§ EXERCISE GOAL: Among the entries below, find the lines with "page" and copy them.

§ DATA:
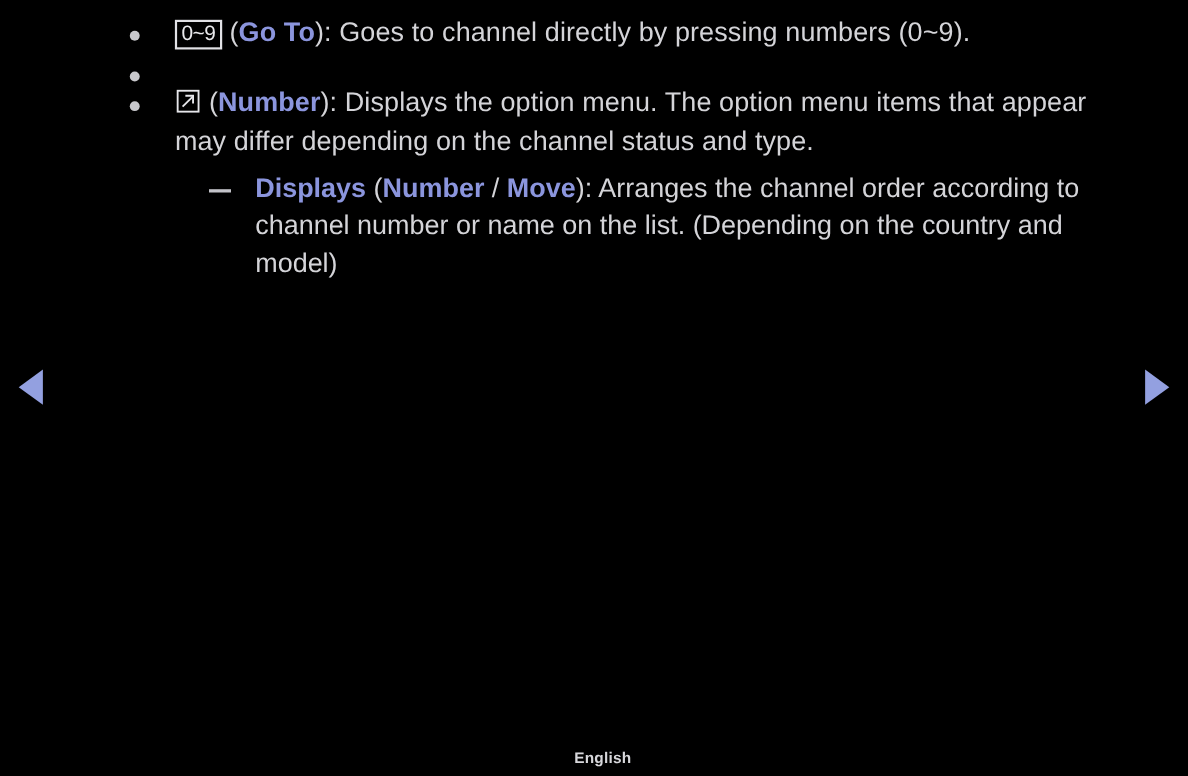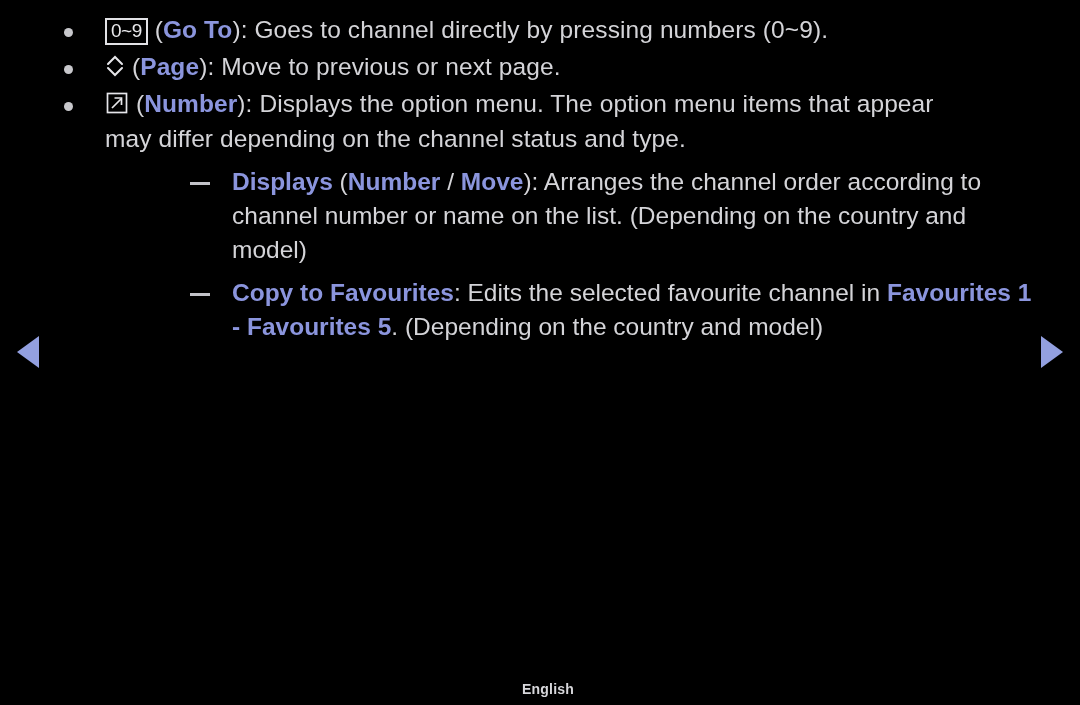--- a/index.html
+++ b/index.html
@@ -34,7 +34,7 @@
   .bullet-row {
     display: flex;
     align-items: flex-start;
-    padding-left: 64px;
+    padding-left: 118px;
     margin-bottom: 2px;
   }
 

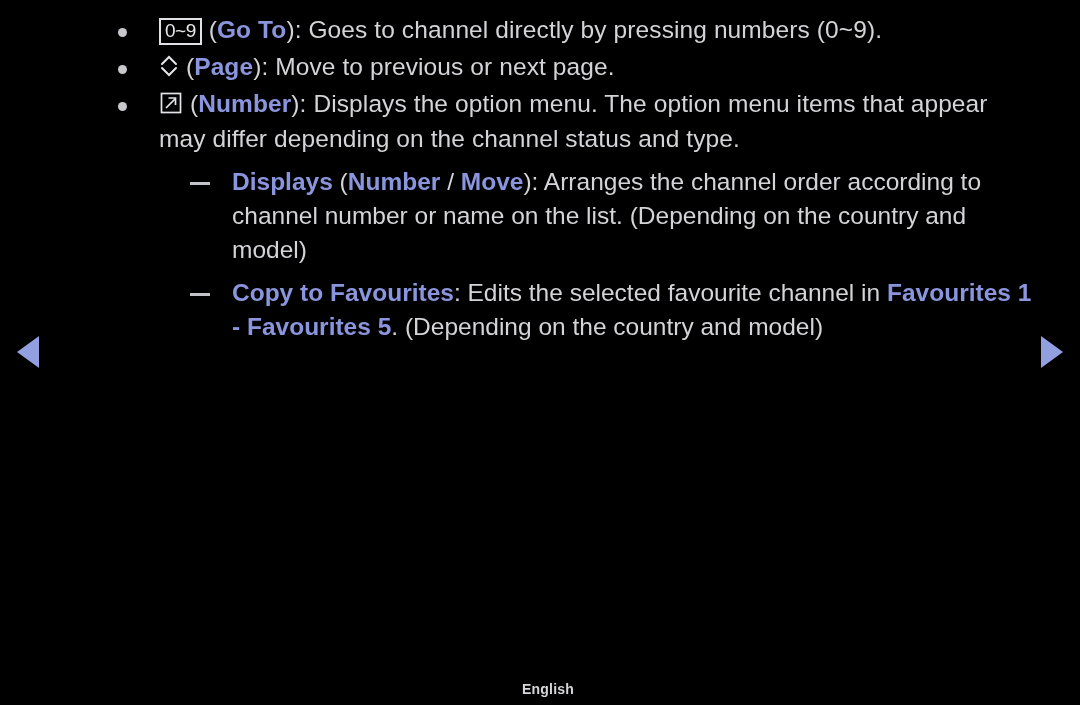--- a/index.html
+++ b/index.html
@@ -173,15 +173,6 @@
 
     <div class="bullet-row">
       <span class="bullet-dot"></span>
-      <div class="bullet-body">
-        <span class="icon-page">
-          <svg width="20" height="26" viewBox="0 0 20 26">
-            <polyline points="3,11 10,4 17,11" fill="none" stroke="#e6e6ea" stroke-width="2" stroke-linecap="round" stroke-linejoin="miter"></polyline>
-            <polyline points="3,15 10,22 17,15" fill="none" stroke="#e6e6ea" stroke-width="2" stroke-linecap="round" stroke-linejoin="miter"></polyline>
-          </svg>
-        </span>
-        <span class="plain">(</span><span class="hl">Page</span><span class="plain">):</span><span class="plain"> Move to previous or next page.</span>
-      </div>
     </div>
 
     <div class="bullet-row">

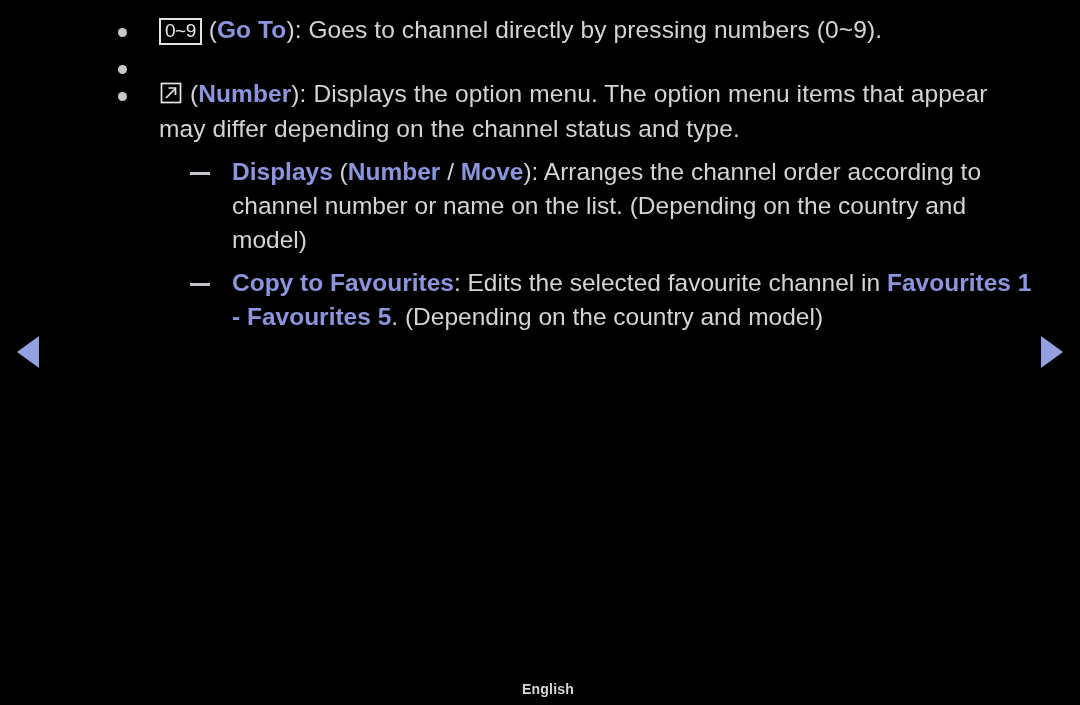--- a/index.html
+++ b/index.html
@@ -196,12 +196,6 @@
       </div>
     </div>
 
-    <div class="sub-row">
-      <span class="sub-dash"></span>
-      <div class="sub-body">
-        <span class="hl">Copy to Favourites</span><span class="plain">:</span><span class="plain"> Edits the selected favourite channel in </span><span class="hl">Favourites 1</span><span class="hl"> - </span><span class="hl">Favourites 5</span><span class="plain">. (Depending on the country and model)</span>
-      </div>
-    </div>
 
   </div>
 

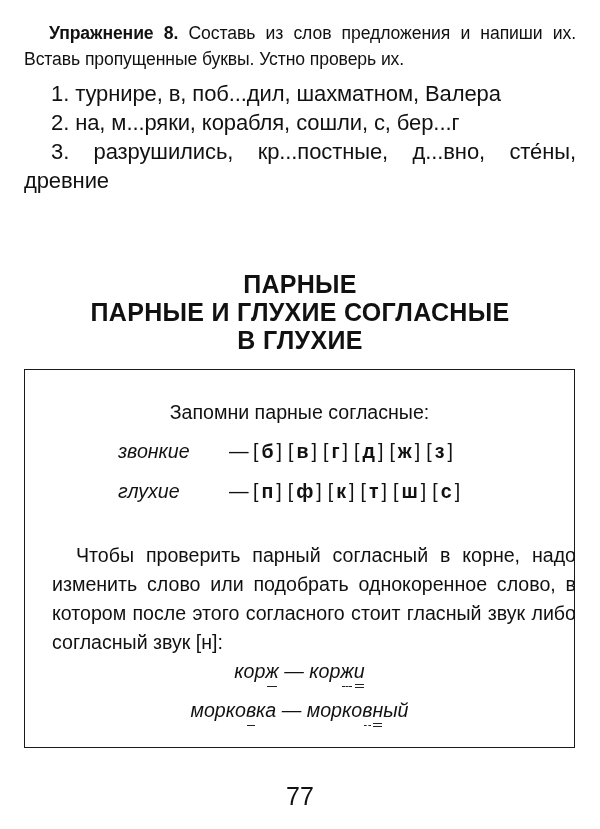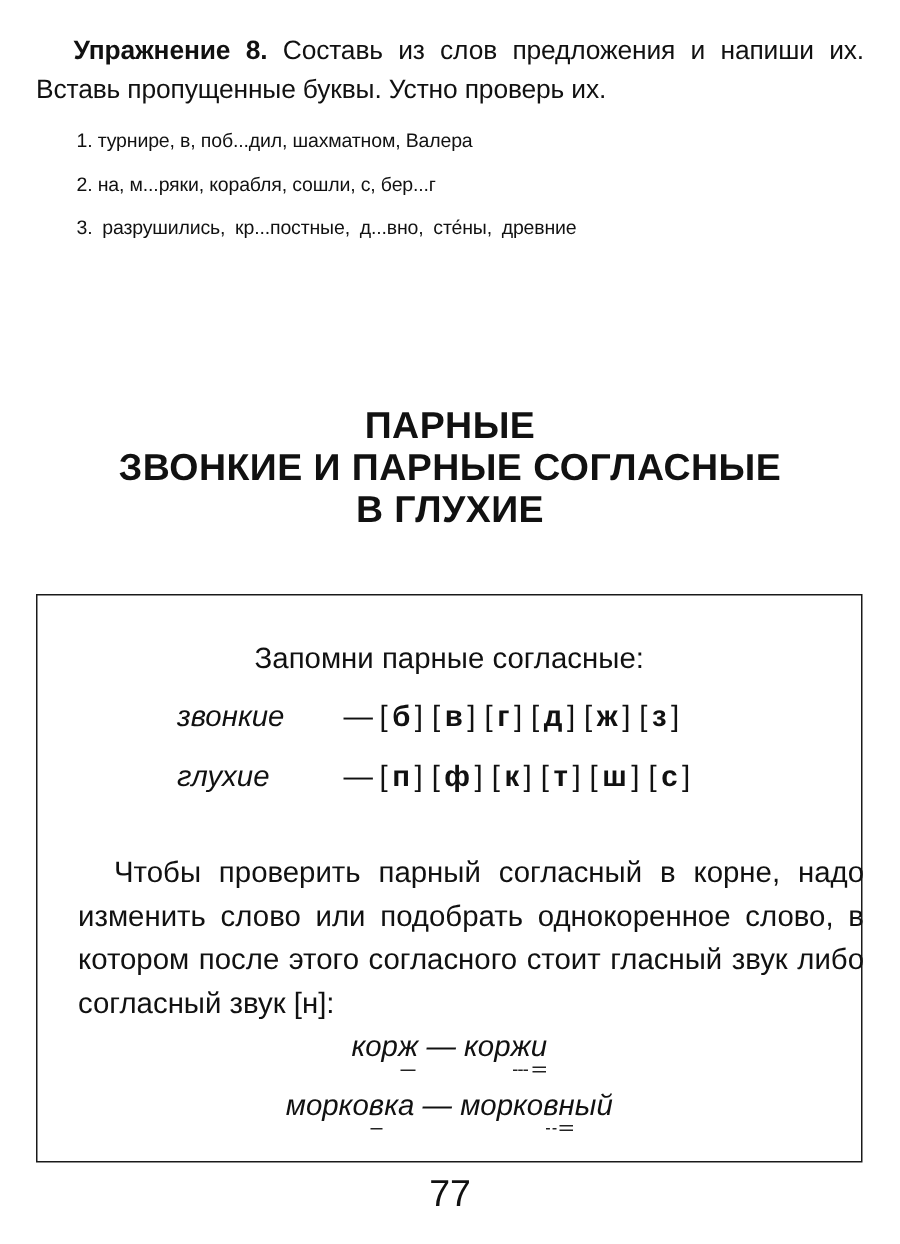--- a/index.html
+++ b/index.html
@@ -18,7 +18,7 @@
     }
     .exercise .intro { text-indent: 25px; margin: 0; }
     .exercise .intro b { font-weight: bold; }
-    .exercise .items { margin-top: 7px; font-size: 13px; line-height: 29px; }
+    .exercise .items { margin-top: 7px; font-size: 22px; line-height: 29px; }
     .exercise .item { text-indent: 27px; margin: 0; }
     .exercise .item-3 { word-spacing: 3px; }
 

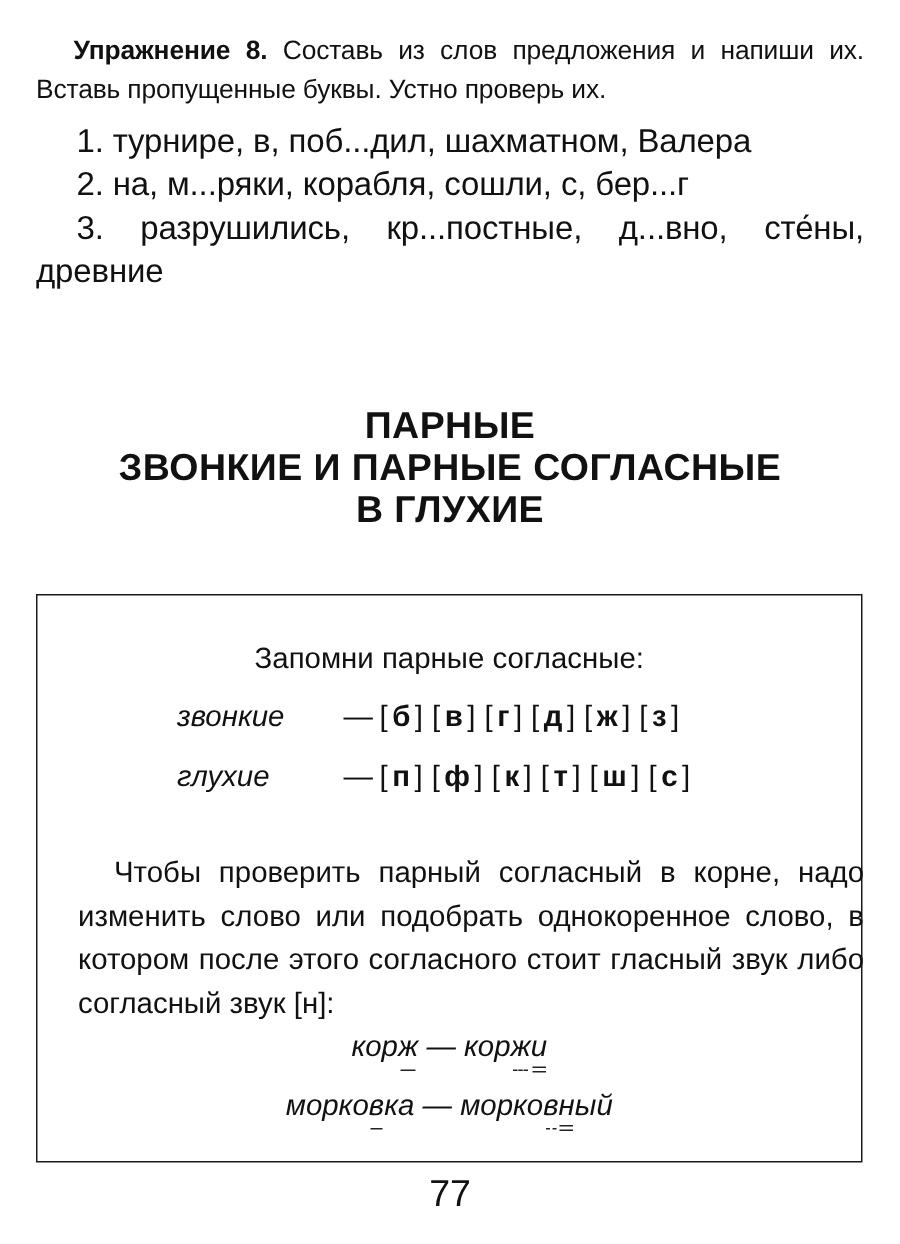--- a/index.html
+++ b/index.html
@@ -107,7 +107,7 @@
 
   <div class="heading">
     <div>ПАРНЫЕ</div>
-    <div>ЗВОНКИЕ И ПАРНЫЕ СОГЛАСНЫЕ</div>
+    <div>ПАРНЫЕ И ГЛУХИЕ СОГЛАСНЫЕ</div>
     <div>В ГЛУХИЕ</div>
   </div>
 

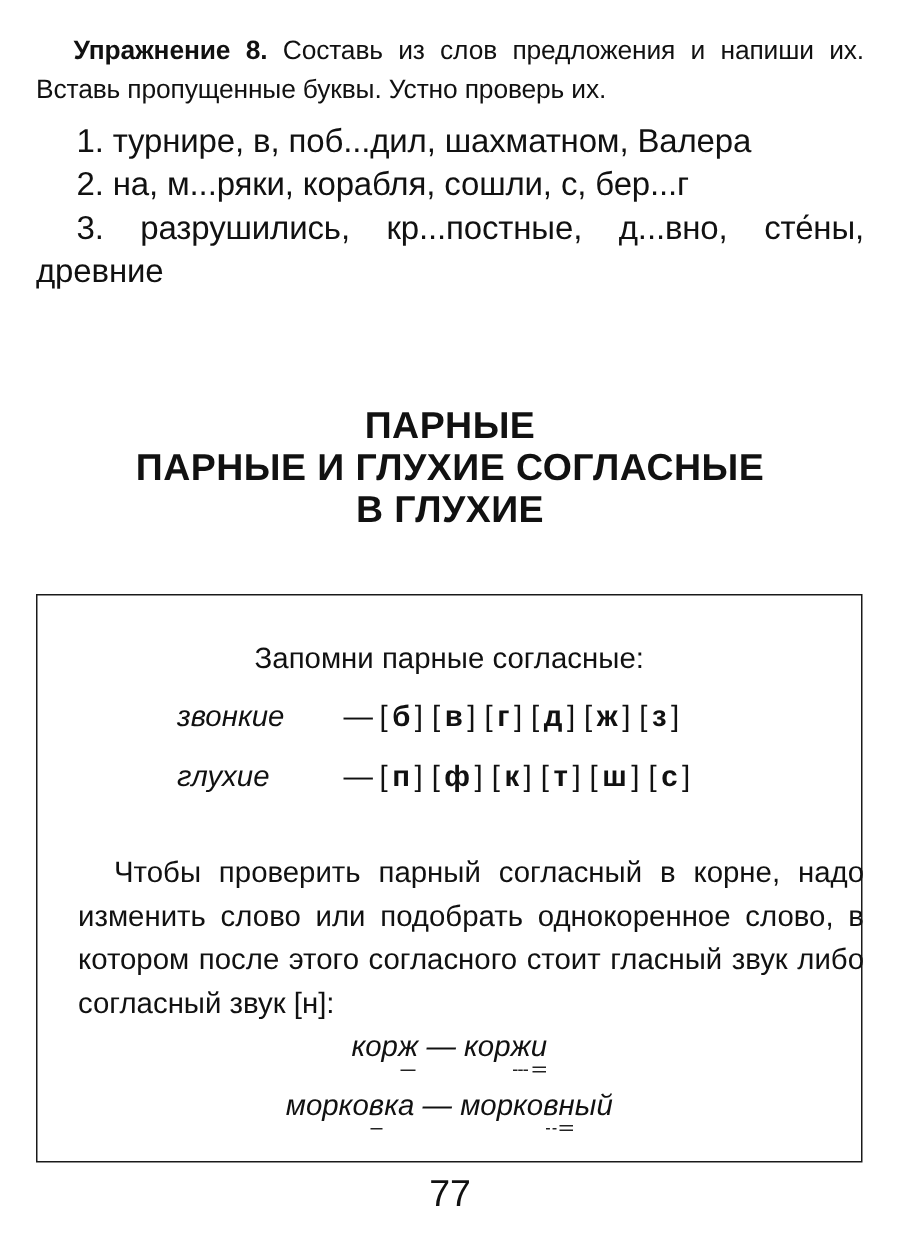--- a/index.html
+++ b/index.html
@@ -32,7 +32,7 @@
 
     
     .rule-box {
-      position: absolute; left: 24px; top: 396px; width: 551px; height: 379px;
+      position: absolute; left: 24px; top: 369px; width: 551px; height: 379px;
       border: 1.5px solid #1a1a1a; box-sizing: border-box;
     }
     .remember {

§ TASK OUTPUT:
-        <span class="icon-page">
-        <span class="plain">(</span><span class="hl">Page</span><span class="plain">):</span><span class="plain"> Move to previous or next page.</span>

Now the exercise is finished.